Olavo de Carvalho e os militares

O general e ex-comandante do Exército Brasileiro, Eduardo Villas Bôas, concedeu uma entrevista para falar sobre o cisma entre o escritor Olavo de Carvalho e os militares que auxiliam o governo do presidente Jair Bolsonaro.

Para Villas Bôas, Olavo de Carvalho "passou do ponto" em suas críticas e está promovendo "desavenças" em um momento crítico para o país, onde a união dos apoiadores do governo é necessária.


"Bolsonaro entendeu que trazer militares para trabalhar em setores do governo seria uma cooperação importante para o restabelecimento da capacidade de gestão e a busca de combate à corrupção. Isso não significa que as Forças Armadas estão participando do governo, mas trazendo consigo seus valores", disse o general.

"Portanto, os militares exercem uma natural influência que contribui para a estabilidade do país e do governo. Talvez por isso, o senhor Olavo de Carvalho se sinta desprestigiado e queira disputar espaço com os militares, junto à Presidência da República. Isso não dá direito a ele de traçar comentários desairosos a toda uma classe profissional, que representa uma instituição", destacou.


Questionado se o escritor já teria passado do ponto, Villas Bôas disse que Olavo "já vem passando do ponto há muito tempo, agindo com total desrespeito aos militares e às Forças Armadas. E, quando digo respeito, é impressionante que ele, como um homem que se pretende culto e inteligente, desconhece normas elementares de educação.".

O general sugere, implicitamente, que Olavo possui a ambição de ser uma espécie de "tutor" intelectual do governo, mas que por ser criticado e rejeitado por alguns apoiadores do presidente, ou seja, não ser reconhecido como tal, reage de forma desproporcional.

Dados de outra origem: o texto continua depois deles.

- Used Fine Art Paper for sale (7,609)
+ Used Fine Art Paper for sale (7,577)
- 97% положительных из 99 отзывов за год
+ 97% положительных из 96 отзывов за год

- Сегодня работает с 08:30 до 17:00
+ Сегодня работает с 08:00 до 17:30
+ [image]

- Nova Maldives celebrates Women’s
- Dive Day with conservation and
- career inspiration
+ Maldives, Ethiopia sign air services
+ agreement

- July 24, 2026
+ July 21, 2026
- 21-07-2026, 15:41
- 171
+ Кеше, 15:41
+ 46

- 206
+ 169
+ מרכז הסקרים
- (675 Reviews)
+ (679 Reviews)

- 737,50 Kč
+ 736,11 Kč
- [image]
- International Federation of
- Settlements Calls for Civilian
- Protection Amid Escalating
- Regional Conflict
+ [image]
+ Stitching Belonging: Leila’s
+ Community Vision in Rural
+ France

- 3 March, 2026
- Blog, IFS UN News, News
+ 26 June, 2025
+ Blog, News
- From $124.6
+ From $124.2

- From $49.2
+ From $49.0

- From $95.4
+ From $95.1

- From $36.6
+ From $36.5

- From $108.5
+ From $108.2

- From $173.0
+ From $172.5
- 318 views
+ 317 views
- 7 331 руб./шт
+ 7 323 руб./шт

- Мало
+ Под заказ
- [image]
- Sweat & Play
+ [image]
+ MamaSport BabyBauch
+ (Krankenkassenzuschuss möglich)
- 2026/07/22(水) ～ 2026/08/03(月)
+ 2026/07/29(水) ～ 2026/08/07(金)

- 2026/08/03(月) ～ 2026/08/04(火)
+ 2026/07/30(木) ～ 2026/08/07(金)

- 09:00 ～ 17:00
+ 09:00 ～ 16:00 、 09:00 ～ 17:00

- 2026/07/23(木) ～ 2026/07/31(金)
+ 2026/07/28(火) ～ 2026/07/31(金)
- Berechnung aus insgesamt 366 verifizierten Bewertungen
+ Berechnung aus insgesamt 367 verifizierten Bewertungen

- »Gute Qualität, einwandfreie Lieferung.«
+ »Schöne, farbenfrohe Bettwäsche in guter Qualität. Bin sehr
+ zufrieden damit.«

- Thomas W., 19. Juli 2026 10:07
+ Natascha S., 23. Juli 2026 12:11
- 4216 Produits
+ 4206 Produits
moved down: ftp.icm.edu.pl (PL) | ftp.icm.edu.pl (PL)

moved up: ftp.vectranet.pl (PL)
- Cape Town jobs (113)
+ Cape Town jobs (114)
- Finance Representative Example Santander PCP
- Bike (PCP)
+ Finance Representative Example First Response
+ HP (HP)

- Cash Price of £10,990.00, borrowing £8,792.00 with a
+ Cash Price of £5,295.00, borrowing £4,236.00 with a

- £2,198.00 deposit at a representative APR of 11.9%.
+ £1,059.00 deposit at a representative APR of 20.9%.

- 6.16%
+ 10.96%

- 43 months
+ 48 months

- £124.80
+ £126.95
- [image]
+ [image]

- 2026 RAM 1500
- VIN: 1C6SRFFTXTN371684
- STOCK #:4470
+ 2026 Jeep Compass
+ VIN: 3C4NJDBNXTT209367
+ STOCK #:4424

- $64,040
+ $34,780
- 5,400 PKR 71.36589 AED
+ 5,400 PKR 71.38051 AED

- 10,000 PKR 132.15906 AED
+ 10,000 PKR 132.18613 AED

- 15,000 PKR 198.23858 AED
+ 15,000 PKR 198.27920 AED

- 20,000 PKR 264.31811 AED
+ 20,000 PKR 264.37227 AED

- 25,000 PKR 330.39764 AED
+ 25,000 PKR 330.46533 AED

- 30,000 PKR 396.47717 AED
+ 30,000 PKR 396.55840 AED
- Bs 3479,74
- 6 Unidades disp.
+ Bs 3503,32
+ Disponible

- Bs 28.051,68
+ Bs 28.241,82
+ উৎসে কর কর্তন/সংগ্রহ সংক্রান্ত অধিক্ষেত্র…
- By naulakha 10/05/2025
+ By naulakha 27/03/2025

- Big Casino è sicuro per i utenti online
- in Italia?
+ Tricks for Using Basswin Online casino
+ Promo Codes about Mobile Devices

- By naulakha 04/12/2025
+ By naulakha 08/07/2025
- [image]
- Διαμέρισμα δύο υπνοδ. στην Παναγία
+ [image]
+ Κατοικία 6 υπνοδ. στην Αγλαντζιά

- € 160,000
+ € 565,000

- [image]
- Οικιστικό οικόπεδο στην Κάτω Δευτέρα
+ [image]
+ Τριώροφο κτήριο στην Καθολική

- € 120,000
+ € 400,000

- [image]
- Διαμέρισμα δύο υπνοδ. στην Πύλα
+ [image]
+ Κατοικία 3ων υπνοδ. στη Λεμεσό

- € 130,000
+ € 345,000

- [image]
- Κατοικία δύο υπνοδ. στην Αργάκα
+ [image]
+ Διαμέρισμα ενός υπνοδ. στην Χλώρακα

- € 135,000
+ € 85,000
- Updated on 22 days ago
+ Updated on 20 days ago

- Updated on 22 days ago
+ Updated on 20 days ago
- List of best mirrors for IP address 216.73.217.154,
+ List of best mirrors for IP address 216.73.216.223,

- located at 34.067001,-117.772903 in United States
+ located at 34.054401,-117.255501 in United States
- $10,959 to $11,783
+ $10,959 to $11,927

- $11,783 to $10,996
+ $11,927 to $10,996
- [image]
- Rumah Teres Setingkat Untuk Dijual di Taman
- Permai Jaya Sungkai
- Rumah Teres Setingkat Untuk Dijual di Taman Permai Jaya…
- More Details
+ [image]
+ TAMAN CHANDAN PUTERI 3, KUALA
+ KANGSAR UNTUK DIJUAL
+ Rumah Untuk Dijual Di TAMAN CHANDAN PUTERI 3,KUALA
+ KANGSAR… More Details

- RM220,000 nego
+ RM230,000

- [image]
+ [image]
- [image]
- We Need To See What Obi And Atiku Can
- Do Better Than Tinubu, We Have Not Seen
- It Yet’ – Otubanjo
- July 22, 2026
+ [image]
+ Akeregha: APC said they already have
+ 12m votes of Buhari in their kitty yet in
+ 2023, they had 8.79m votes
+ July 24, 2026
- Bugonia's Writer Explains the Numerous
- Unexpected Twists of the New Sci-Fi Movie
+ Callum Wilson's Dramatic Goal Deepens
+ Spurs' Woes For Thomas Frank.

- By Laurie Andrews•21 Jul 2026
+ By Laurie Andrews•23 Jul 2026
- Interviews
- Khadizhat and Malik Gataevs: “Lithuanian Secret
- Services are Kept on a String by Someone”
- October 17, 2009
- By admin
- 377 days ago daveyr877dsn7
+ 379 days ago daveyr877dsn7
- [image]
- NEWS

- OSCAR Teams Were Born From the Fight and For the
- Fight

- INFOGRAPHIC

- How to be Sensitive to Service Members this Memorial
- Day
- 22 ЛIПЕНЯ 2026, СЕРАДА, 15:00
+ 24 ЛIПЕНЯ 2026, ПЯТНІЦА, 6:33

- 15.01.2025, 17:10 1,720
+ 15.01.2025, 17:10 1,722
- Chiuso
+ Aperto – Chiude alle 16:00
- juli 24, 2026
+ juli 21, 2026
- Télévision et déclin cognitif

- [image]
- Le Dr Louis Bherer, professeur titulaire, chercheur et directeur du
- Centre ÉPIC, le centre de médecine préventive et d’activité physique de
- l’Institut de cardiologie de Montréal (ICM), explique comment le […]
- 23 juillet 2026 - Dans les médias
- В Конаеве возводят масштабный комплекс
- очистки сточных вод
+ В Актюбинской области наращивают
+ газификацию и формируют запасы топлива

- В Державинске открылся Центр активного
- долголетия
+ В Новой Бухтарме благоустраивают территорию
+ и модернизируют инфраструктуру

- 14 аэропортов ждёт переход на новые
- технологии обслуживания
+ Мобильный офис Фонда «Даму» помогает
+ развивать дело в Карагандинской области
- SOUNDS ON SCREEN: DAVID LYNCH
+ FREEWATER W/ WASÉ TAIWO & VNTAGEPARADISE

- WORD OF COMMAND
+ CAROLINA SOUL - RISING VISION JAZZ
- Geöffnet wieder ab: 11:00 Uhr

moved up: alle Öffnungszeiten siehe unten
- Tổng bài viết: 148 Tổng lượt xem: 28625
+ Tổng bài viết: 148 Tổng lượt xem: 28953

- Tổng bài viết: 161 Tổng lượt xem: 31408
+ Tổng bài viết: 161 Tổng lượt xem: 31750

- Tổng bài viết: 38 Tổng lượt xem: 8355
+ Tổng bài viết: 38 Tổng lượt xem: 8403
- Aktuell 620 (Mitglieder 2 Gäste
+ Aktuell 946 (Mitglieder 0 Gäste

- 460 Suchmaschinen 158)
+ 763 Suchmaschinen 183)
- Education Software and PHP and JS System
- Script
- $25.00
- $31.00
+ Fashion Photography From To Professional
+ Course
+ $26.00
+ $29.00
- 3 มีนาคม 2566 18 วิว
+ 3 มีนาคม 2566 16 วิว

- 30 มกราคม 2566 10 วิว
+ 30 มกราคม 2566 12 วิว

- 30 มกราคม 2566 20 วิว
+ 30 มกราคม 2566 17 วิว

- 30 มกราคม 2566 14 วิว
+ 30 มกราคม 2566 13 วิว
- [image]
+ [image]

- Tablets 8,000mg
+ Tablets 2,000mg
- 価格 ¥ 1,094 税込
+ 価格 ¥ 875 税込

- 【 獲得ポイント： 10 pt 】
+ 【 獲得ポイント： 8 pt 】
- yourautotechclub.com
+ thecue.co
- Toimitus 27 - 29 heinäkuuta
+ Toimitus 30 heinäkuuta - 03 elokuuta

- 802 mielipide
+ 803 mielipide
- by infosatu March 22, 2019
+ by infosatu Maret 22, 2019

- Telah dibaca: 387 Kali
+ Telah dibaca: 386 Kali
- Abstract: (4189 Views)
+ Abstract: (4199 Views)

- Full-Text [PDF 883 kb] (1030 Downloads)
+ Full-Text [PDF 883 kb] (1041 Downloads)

"Ele [Olavo] está prestando um enorme desserviço ao país. Em um momento em que precisamos de convergências, ele está estimulando as desavenças. Às vezes, ele me dá a impressão de ser uma pessoa doente, que se arvora com mandato para querer tutelar o país", disse Villas Bôas.

Questionado sobre o motivo de tais posturas de Olavo e seus seguidores contra os militares, Villas Bôas também sugeriu que é devido à ideologia, que neste caso diz respeito aos pensamentos do escritor, que uma vez não adotados plenamente, faz com que seus adeptos se incomodem.

"Uma patologia muito comum que acomete todos aqueles que se deixam dominar por uma ideologia é a perda da capacidade de enxergar a realidade e a inconformidade de não ver todos os preceitos que ele professa serem implantados na sociedade", disse ele, segundo a Metrópoles.


Por fim, peguntado se os militares teriam a intenção de tomar o poder daqui há 2 anos, Villas Bôas rechaçou a especulação e destacou a lealdade como uma "religião" para os militares

"Isso é uma inverdade que beira o ridículo", disse ele sobre essa especulação. "Não passa na nossa maneira de pensar algo desse tipo, porque seria uma deslealdade com o presidente e a lealdade é o valor que os militares tomam como religião. O general Mourão, a quem conheço com profundidade, tampouco se prestaria a participar desse tipo de articulação", concluiu.